If you believe you'll have enough income for most of your retirement, it is possible to guarantee your unexpected long life with 'longevity insurance'. This product is a reformulated deferred annuity which guarantees a steady income stream starting at a predetermined future date. It warrants your current consideration because of its unique features and we can compare it to a more traditional retirement annuity.
Longevity insurance, a type of fixed annuity, provides a fixed income typically starting at age 85. Given that it pays a fixed income for life, it is similar to any retirement annuity. However unlike a retirement annuity which ge6s purchased when the income is needed, the guarantee of longevity insurance calls for you to make an initial investment 20 years earlier - at age 65. You can make a single premium deposit at 65, or come up with a series of level premium payments which will be completed before the annuity company begins payments. Money within the contract accumulates tax free.
Your payouts start when you turn 85 are usually fixed. They can cover you OR you and your better half for as long as you live.
Social Security Life Expectancy tables indicates a 65-year-old male has an additional 17 years of life and a female an additional 20 years (50% ff the people will die before the average life expectancy and 50% after). Based on these kinds of life expectancies, a 65 year-old has about a 50% probability of not living long enough to begin collecting on his longevity insurance at age 85. Comparable to a retirement annuity, if you die early on, you don't collect (with a retirement annuity, you will receive payments until you die). but the payments can be cut should by a premature death). With such a circumstances that make longevity insurance less appealing, longevity product variations are offered. As an example, your longevity insurance may possibly provide an amount that can be paid to your beneficiary if you expire before the payout age (a retirement annuity provides a similar option called "life with term certain)."

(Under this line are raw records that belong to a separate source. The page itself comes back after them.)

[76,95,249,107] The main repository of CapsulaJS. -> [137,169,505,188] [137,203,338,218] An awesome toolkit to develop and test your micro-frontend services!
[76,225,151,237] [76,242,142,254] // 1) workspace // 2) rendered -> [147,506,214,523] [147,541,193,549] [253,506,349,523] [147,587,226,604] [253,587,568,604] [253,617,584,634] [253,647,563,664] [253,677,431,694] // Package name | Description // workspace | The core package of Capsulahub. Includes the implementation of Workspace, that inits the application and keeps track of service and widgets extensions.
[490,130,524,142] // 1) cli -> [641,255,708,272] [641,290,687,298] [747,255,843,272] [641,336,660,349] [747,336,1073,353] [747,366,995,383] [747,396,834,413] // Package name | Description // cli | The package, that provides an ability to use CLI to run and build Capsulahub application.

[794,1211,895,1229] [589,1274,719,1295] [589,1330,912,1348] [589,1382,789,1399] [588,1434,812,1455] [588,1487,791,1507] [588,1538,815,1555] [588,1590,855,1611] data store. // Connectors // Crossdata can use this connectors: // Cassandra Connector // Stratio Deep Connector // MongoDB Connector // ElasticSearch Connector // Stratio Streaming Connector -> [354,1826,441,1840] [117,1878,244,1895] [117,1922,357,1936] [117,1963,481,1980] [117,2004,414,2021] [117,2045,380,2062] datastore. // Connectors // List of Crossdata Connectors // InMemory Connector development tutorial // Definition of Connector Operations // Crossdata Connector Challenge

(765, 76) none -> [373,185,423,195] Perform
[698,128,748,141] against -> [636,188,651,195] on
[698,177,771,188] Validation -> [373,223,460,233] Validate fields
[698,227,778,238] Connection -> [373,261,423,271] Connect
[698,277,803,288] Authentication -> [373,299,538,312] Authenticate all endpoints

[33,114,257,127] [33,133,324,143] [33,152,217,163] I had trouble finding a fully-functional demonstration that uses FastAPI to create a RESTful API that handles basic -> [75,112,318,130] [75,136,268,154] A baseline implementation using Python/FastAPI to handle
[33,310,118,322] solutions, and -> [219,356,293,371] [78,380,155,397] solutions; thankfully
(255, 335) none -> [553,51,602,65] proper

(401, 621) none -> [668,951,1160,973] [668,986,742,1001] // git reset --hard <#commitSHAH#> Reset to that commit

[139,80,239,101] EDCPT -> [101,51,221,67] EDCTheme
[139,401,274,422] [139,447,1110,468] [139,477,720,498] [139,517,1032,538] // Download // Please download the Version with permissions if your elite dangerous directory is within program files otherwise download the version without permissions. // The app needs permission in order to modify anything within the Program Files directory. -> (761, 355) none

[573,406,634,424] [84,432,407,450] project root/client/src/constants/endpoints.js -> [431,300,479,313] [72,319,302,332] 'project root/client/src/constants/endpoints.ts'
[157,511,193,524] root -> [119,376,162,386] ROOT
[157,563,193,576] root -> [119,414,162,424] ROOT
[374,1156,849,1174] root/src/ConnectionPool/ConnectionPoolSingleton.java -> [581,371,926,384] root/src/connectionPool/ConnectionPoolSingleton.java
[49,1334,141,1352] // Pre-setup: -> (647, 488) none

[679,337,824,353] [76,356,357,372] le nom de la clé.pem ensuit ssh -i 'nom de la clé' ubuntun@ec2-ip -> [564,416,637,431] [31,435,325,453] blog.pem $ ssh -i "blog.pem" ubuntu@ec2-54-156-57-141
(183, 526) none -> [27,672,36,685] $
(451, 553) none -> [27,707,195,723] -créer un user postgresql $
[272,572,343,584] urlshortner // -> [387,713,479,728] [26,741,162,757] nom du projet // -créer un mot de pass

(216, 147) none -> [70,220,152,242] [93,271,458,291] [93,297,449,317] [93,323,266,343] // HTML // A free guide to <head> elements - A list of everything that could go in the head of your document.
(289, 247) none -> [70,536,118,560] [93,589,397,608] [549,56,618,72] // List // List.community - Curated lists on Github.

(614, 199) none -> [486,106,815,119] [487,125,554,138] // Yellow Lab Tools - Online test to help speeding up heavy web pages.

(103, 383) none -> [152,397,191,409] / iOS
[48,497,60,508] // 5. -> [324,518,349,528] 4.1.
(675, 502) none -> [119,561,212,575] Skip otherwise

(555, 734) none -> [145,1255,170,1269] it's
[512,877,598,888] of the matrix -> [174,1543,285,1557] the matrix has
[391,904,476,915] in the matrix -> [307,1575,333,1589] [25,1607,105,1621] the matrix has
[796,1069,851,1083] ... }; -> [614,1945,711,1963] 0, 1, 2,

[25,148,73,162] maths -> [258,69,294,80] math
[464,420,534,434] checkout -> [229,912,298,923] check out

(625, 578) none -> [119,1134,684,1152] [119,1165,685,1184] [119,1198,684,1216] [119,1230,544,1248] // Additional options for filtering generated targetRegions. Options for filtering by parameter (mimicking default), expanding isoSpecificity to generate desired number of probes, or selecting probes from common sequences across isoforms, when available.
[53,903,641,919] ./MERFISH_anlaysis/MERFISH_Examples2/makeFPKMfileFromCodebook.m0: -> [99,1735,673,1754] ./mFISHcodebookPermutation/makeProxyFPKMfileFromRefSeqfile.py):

Here's an example of longevity insurance that will payout at age 85 - for a $10,000 purchase at age 65. At age 85 (if the investor is alive) the insurance pays $710/mo for the remainder of your life. If the investor has died, the investment is gone.
What might be an alternative using a retirement annuity?
If you put in the $10,000 in a deferred annuity for 20 years, at a theoretical 3% growth rate, you'd accumulate $18,000. If you then annuitized at $710 per month, you could take $710/mo out for only 25 months and the contract would be exhausted. In other words, the longevity insurance beats the retirement annuity for security and there's a reason its called "insurance." The retirement annuity provides more flexibility in that if no comitment were made until age 85, one could then deposit $57,500 into a retirement annuity to receive a lifetime income of $710 monthly (male). So there are pros and cons to each choice.